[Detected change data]
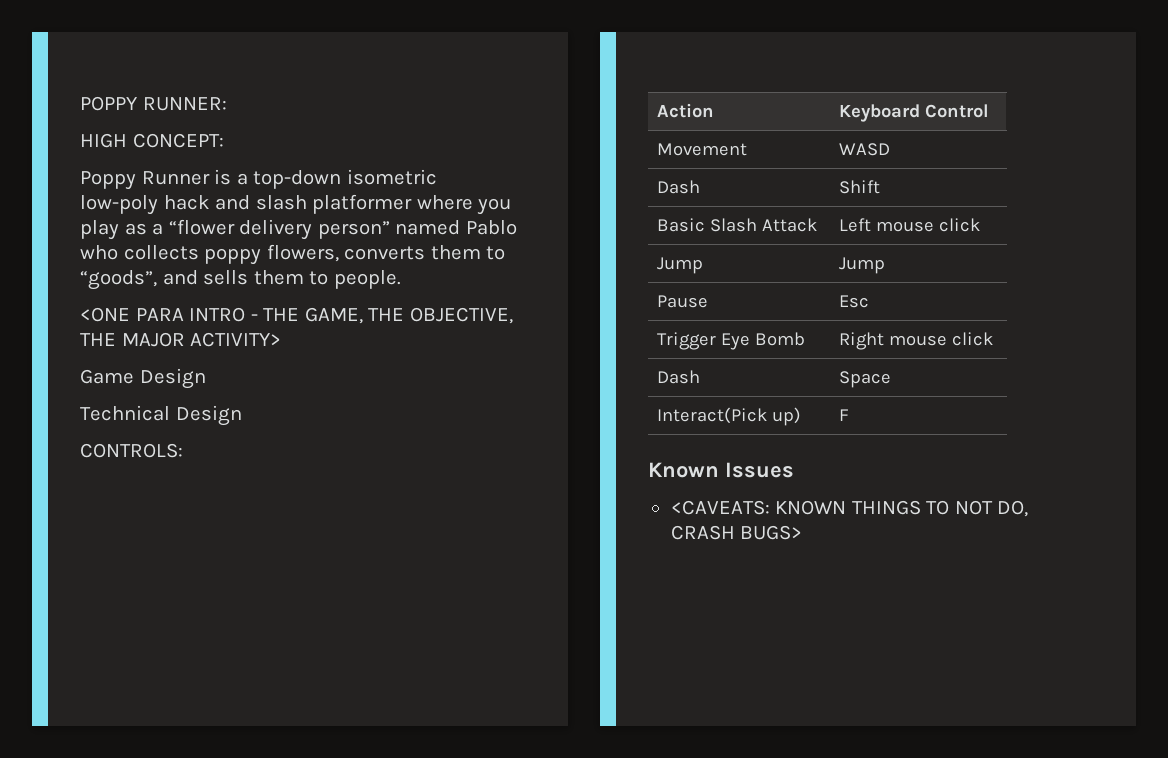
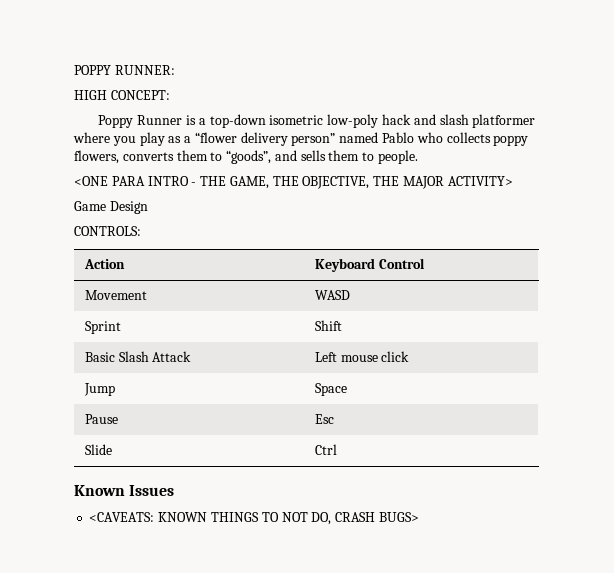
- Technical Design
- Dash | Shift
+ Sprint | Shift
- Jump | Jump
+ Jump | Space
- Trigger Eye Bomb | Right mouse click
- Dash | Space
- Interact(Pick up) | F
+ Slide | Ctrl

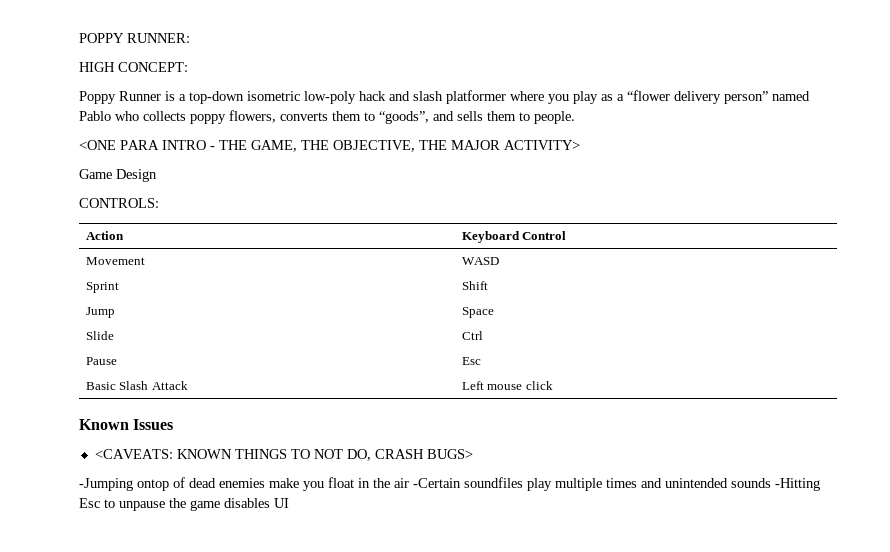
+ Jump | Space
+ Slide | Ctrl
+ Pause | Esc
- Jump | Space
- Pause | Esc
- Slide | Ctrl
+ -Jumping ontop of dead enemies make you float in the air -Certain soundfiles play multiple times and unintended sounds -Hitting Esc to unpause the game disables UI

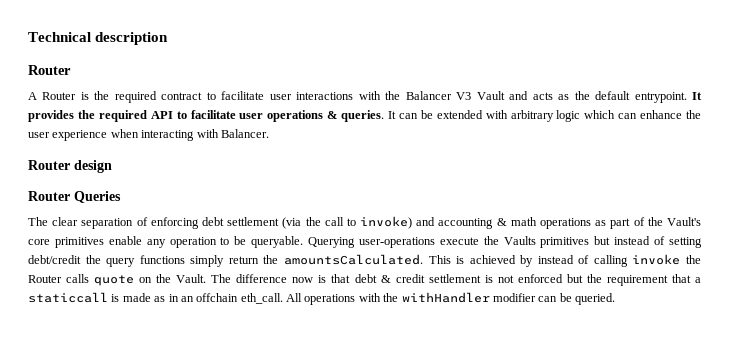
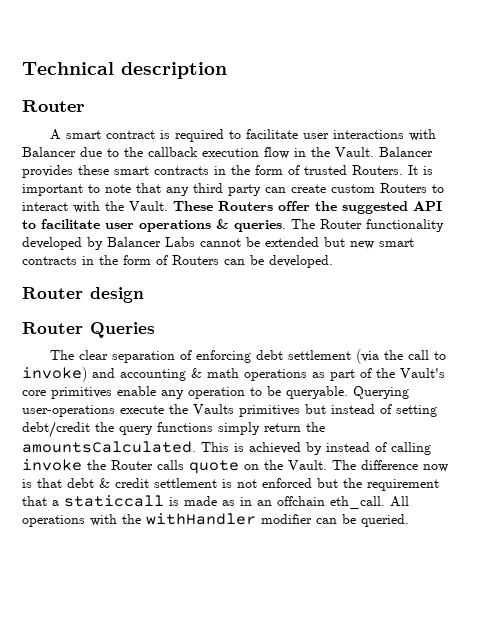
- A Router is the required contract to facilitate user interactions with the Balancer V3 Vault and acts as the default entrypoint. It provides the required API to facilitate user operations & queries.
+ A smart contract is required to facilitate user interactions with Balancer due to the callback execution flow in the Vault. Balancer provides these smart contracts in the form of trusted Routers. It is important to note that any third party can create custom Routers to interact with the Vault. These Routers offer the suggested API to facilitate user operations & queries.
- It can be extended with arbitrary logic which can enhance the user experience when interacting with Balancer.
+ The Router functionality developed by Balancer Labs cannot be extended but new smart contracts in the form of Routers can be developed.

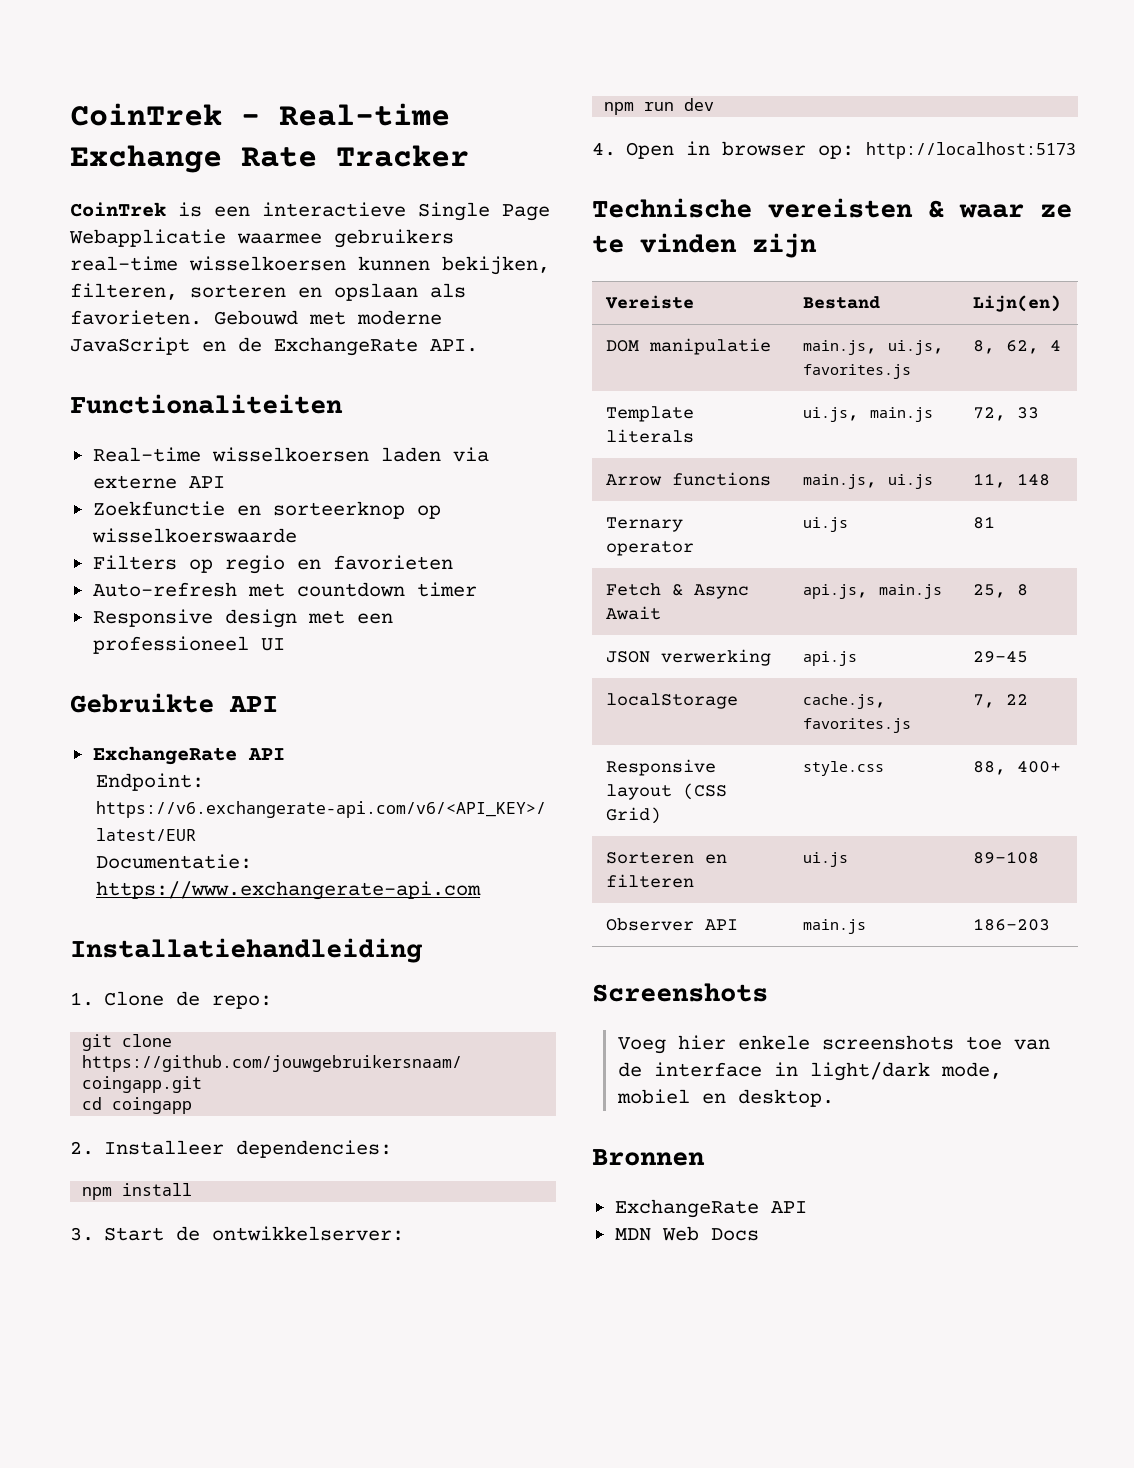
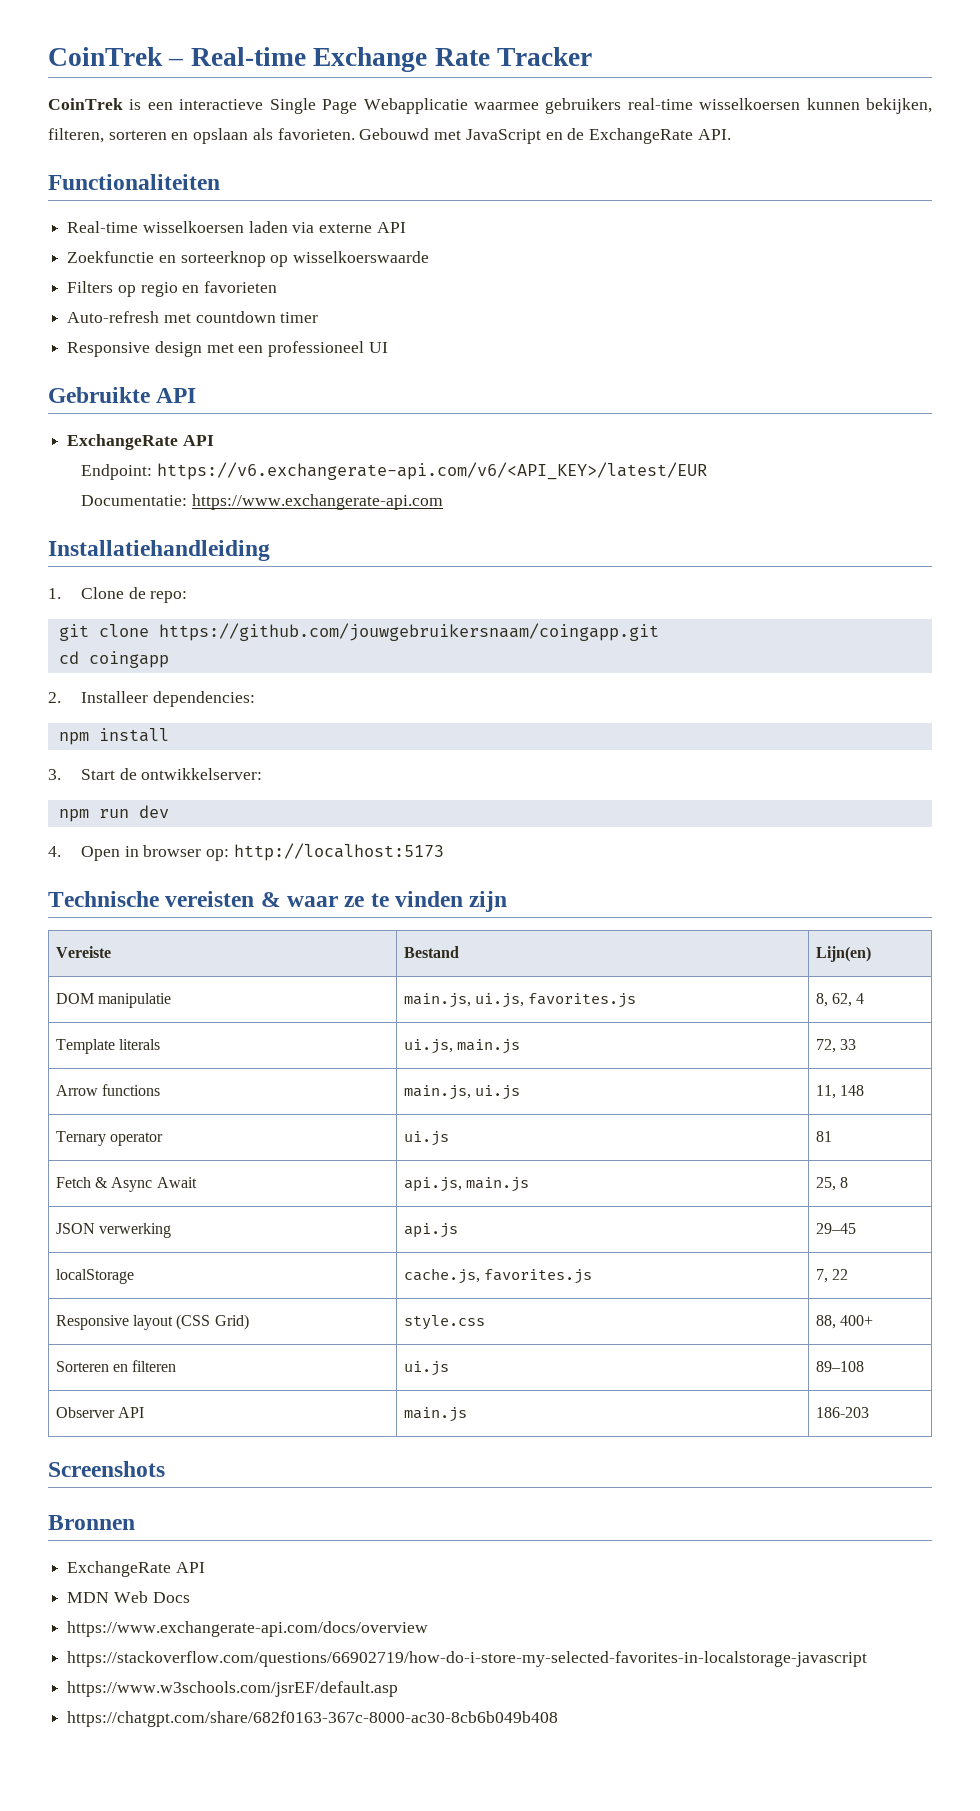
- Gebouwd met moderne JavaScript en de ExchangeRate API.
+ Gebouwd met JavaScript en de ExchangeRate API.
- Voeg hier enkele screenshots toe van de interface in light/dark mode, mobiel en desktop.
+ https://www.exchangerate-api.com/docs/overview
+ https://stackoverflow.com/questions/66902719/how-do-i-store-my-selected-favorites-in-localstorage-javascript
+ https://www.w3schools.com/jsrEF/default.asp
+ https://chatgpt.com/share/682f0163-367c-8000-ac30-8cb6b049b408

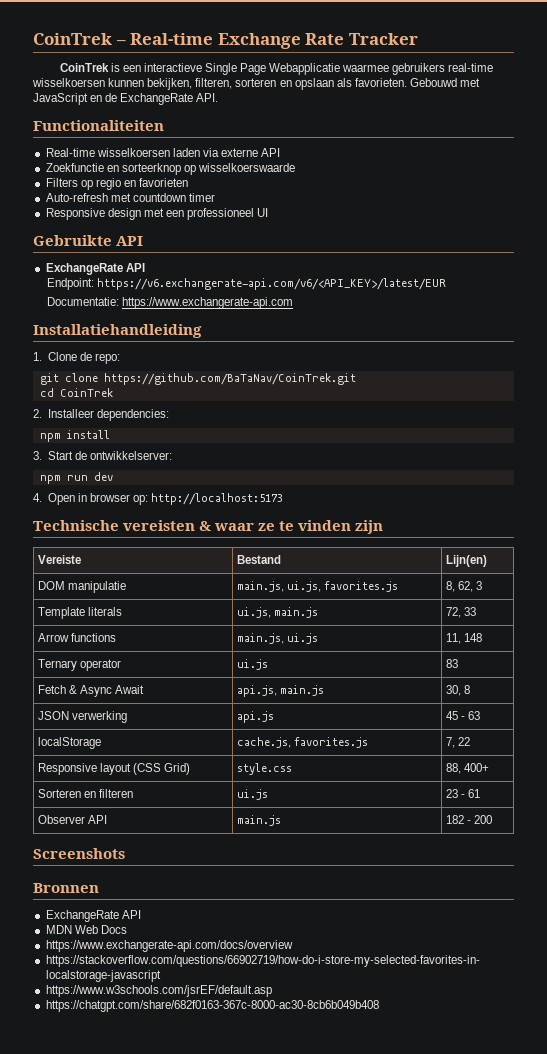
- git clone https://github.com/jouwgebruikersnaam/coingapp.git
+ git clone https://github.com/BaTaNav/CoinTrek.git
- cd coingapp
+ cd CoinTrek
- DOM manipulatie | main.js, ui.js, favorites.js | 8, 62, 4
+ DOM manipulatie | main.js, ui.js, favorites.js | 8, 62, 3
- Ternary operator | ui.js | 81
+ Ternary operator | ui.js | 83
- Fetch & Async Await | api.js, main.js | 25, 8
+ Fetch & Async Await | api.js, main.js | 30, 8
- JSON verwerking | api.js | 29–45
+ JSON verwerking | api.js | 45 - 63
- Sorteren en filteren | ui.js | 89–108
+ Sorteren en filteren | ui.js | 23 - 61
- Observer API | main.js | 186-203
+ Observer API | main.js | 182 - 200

→ PROBLEM TO WORK ON: Only an exact copy of the lines from the top of the entries through the line with "can be developed.", both included, should be given, with all pictures omitted.

→ TASK SOLUTION:
- Technical Design
- Dash | Shift
+ Sprint | Shift
- Jump | Jump
+ Jump | Space
- Trigger Eye Bomb | Right mouse click
- Dash | Space
- Interact(Pick up) | F
+ Slide | Ctrl

+ Jump | Space
+ Slide | Ctrl
+ Pause | Esc
- Jump | Space
- Pause | Esc
- Slide | Ctrl
+ -Jumping ontop of dead enemies make you float in the air -Certain soundfiles play multiple times and unintended sounds -Hitting Esc to unpause the game disables UI

- A Router is the required contract to facilitate user interactions with the Balancer V3 Vault and acts as the default entrypoint. It provides the required API to facilitate user operations & queries.
+ A smart contract is required to facilitate user interactions with Balancer due to the callback execution flow in the Vault. Balancer provides these smart contracts in the form of trusted Routers. It is important to note that any third party can create custom Routers to interact with the Vault. These Routers offer the suggested API to facilitate user operations & queries.
- It can be extended with arbitrary logic which can enhance the user experience when interacting with Balancer.
+ The Router functionality developed by Balancer Labs cannot be extended but new smart contracts in the form of Routers can be developed.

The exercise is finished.